Die durchschnittliche Dauer von Asylverfahren beim Bundesamt für Migration und Flüchtlinge (Bamf) hat im Jahr 2025 mit 12,2 Monaten einen Höchststand erreicht. Zugleich entschieden die Gerichte über Einsprüche gegen Asylbescheide deutlich schneller als in den Vorjahren. Das geht aus der Antwort der Bundesregierung auf eine Anfrage der Linksfraktion im Bundestag hervor, über die die "Neue Osnabrücker Zeitung" berichtet.
EU-Fristen in vielen Fällen überschritten
Nach Angaben der Bundesregierung überschritt das Bamf in fast der Hälfte aller abgeschlossenen Verfahren die im EU-Recht vorgesehene Regelvorgabe, innerhalb von sechs Monaten zu entscheiden. Konkret lag der Anteil der Verfahren, in denen diese Frist nicht eingehalten wurde, bei 43,5 Prozent. Bei rund 17.000 der anhängigen Asylverfahren wurde sogar die nach EU-Recht geltende maximale Höchstdauer von 21 Monaten überschritten.

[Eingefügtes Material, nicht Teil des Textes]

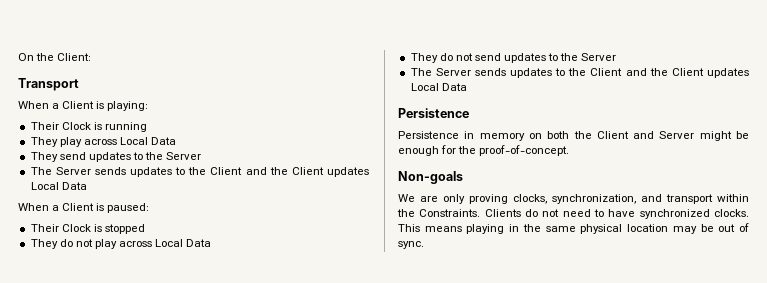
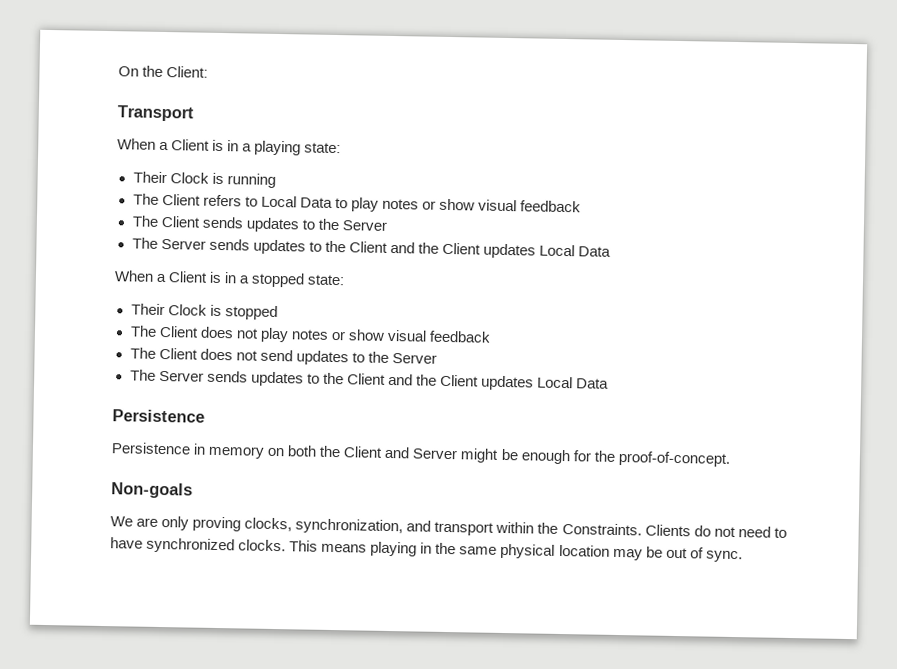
[107,101,149,111] playing: -> [227,140,342,156] in a playing state:
[30,137,177,147] [30,152,86,162] They play across Local Data // They send -> [132,193,582,213] [131,215,244,229] The Client refers to Local Data to play notes or show visual feedback // The Client sends
[107,203,150,213] paused: -> [224,272,346,288] in a stopped state:
[30,239,212,249] [410,53,453,63] They do not play across Local Data // They do -> [129,325,491,343] [129,347,233,361] The Client does not play notes or show visual feedback // The Client does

Clara Bünger, fluchtpolitische Sprecherin der Linken im Bundestag, kritisierte diese Entwicklung gegenüber der „Neuen Osnabrücker Zeitung“ scharf: „Es ist nicht akzeptabel, dass zum Beispiel Geflüchtete aus dem Iran im Durchschnitt eineinhalb Jahre auf eine Entscheidung des Bamf warten müssen.“
Gerichte entscheiden deutlich schneller
Gleichzeitig setzte sich 2025 der seit Jahren anhaltende Rückgang der Verfahrensdauer bei Asylklageverfahren fort. Lag die durchschnittliche Dauer im Bundesdurchschnitt im Jahr 2021 noch bei 26,5 Monaten, betrug sie im vergangenen Jahr 14,3 Monate. Nach der Antwort der Bundesregierung ist dies auch eine Folge der besseren personellen Ausstattung der Gerichte. In Eilverfahren, etwa bei offensichtlich unbegründeten Anträgen, entscheiden die Gerichte demnach deutlich schneller, im Schnitt nach nur 36,5 Tagen.
Bünger kommentierte diese Entwicklung gegenüber der „Neuen Osnabrücker Zeitung“ mit den Worten: „Asylprüfungen müssen zügig, aber fair verlaufen. Generell sinkende Schutzquoten lassen befürchten, dass die politische Vorgabe einer Asylwende auch negativ auf die Entscheidungspraxis des Bamf durchschlägt.“ Einschränkungen bei den Verfahrensrechten Asylsuchender trügen nach ihrer Einschätzung nichts zur Beschleunigung bei und müssten zurückgenommen werden: „Es darf keinen Rechtsschutz zweiter Klasse geben“, mahnte Bünger.
Schnellere Entscheidungen in priorisierten Verfahren
Priorisierte Verfahren von Asylsuchenden mit schlechten Anerkennungschancen wurden vom Bamf 2025 in Rekordzeit abgeschlossen, fast immer in weniger als einem Monat. Damit wird nach den Angaben in der Regierungsantwort die Vorgabe der Ministerpräsidentenkonferenz vom Oktober 2023 weitgehend umgesetzt. Diese hatte beschlossen, Asylverfahren bei Herkunftsländern mit unter fünfprozentiger Anerkennungsquote beim Bamf und bei den Gerichten jeweils innerhalb von drei Monaten abzuschließen. Auch die Gerichte benötigen in diesen Verfahren den Angaben zufolge nur selten mehr als drei Monate. Die priorisierten Verfahren betreffen allerdings nur 6,6 Prozent aller Asylverfahren.
Der Anstieg der durchschnittlichen Verfahrensdauer insgesamt kann unter anderem mit einem zwischenzeitlichen Entscheidungsstopp zu Geflüchteten aus Syrien erklärt werden; hier lag die Dauer bei 14,1 Monaten. Bei Herkunftsländern mit geringen Anerkennungschancen erfolgen Entscheidungen des Bamf deutlich schneller. Besonders lange warten mussten Geflüchtete aus Nigeria (20,4 Monate), Iran (17,7 Monate) und Irak (17,1 Monate) auf eine Entscheidung – in diesen Fällen gab es keinen Entscheidungsstopp.